La gestion à l’interne de l’IT par Tamedia laisse le secteur dubitatif
La branche des médias est considérée par les fournisseurs de services IT, avec des bénéfices plutôt maigres et des conditions cadres spéciales, comme pas très attractive. Récemment, l’éditeur alémanique Tamedia, qui a fusionné avec Edipresse Suisse, a créé la surprise en décidant de gérer à nouveau son informatique à l’interne dès 2013.

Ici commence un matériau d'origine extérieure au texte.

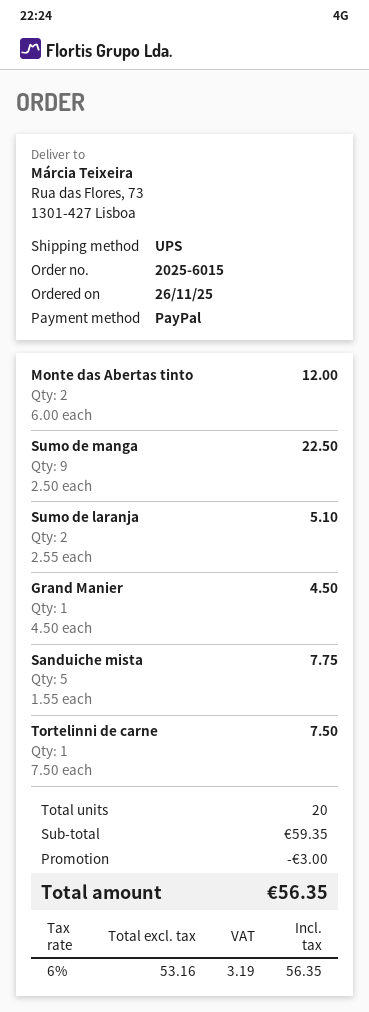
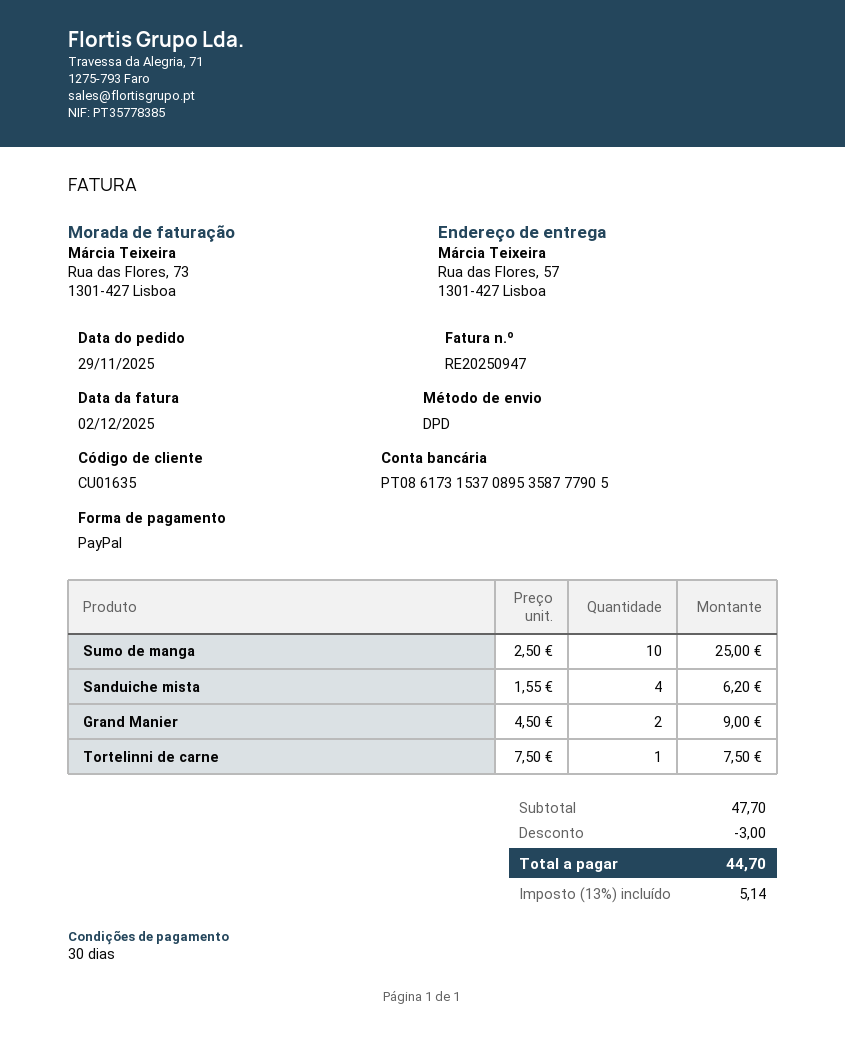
order date: 2025-11-26 -> 2025-11-29
shipping method: UPS -> DPD
ship to: Rua das Flores, 73, 1301-427 Lisboa -> Rua das Flores, 57, 1301-427 Lisboa
Monte das Abertas tinto: 2 x 6.00 = 12.00 -> none
Sumo de manga: 9 x 2.50 = 22.50 -> 10 x 2.50 = 25.00
Sumo de laranja: 2 x 2.55 = 5.10 -> none
Grand Manier: 1 x 4.50 = 4.50 -> 2 x 4.50 = 9.00
Sanduiche mista: 5 x 1.55 = 7.75 -> 4 x 1.55 = 6.20
subtotal: 59.35 -> 47.70
tax: 6% = 3.19 -> 13% = 5.14
total: 56.35 -> 44.70

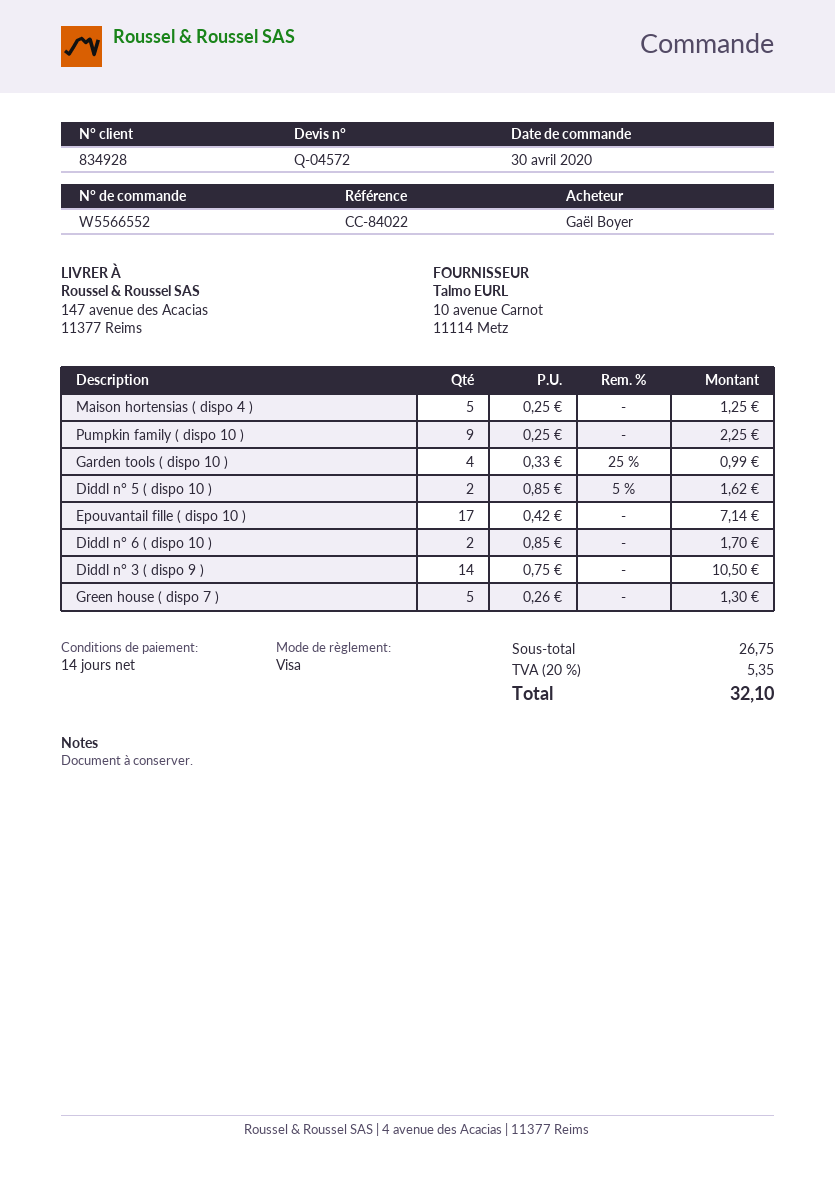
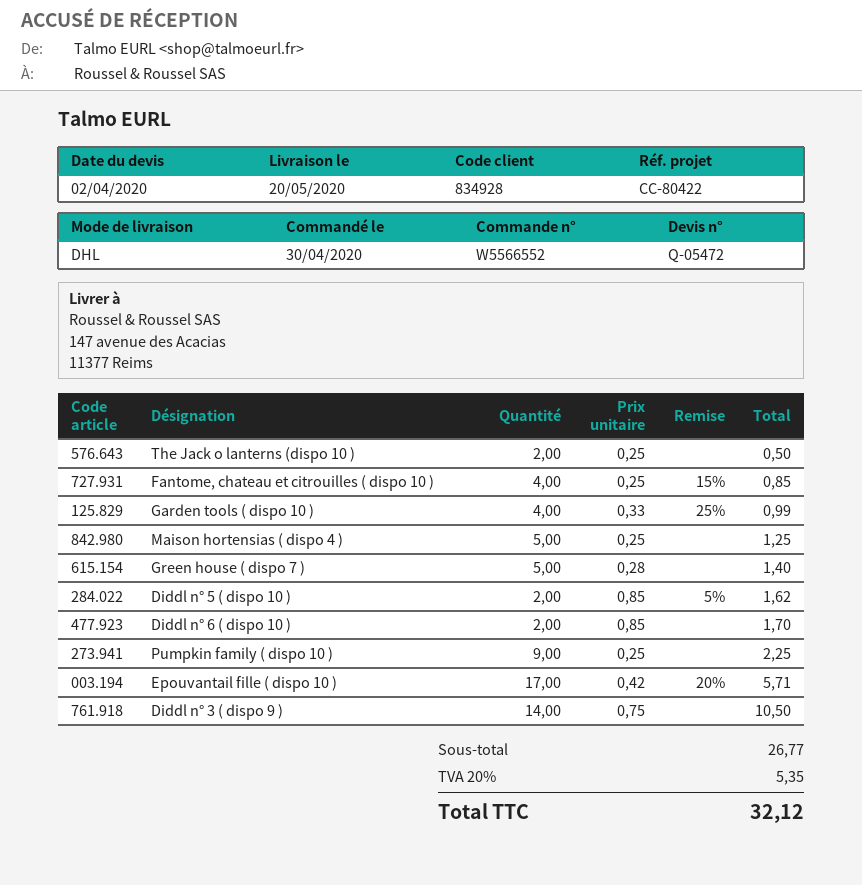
quote number: Q-04572 -> Q-05472
reference: CC-84022 -> CC-80422
Epouvantail fille ( dispo 10 ): 17 x 0.42 = 7.14 -> 17 x 0.42 - 20% = 5.71
Green house ( dispo 7 ): 5 x 0.26 = 1.30 -> 5 x 0.28 = 1.40
The Jack o lanterns (dispo 10 ): none -> 2 x 0.25 = 0.50
Fantome, chateau et citrouilles ( dispo 10 ): none -> 4 x 0.25 - 15% = 0.85
subtotal: 26.75 -> 26.77
total: 32.10 -> 32.12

Depuis 2004, Swisscom IT Services (SITS) avait pour mandat de gérer toutes les places de travail, divers systèmes informatiques et structures de serveurs de Tamedia à Zurich. Edipresse Suisse à Lausanne, en pleine fusion avec le groupe alémanique, et Espace Media à Berne, racheté en 2005, n’étaient toutefois pas concernés, ces entités exploitant leur IT à l’interne. L’éditeur alémanique a décidé début avril de faire machine arrière: le contrat d’outsourcing qui le lie à la filiale de Swisscom prendra fin le 31 décembre 2012. Grâce à l’harmonisation progressive des services IT au sein de l’entreprise, Tamedia vise des économies d’échelle de l’ordre de deux chiffres de pourcentage. «Ces dernières années, nous avons pu comparer les coûts de l’IT à l’interne avec ceux d’une gestion par un partenaire externe. Nos expériences à Lausanne et Berne nous ont montré que cette estimation est réaliste», a expliqué à notre rédaction alémanique de la Netzwoche Christoph Zimmer, porte-parole chez Tamedia.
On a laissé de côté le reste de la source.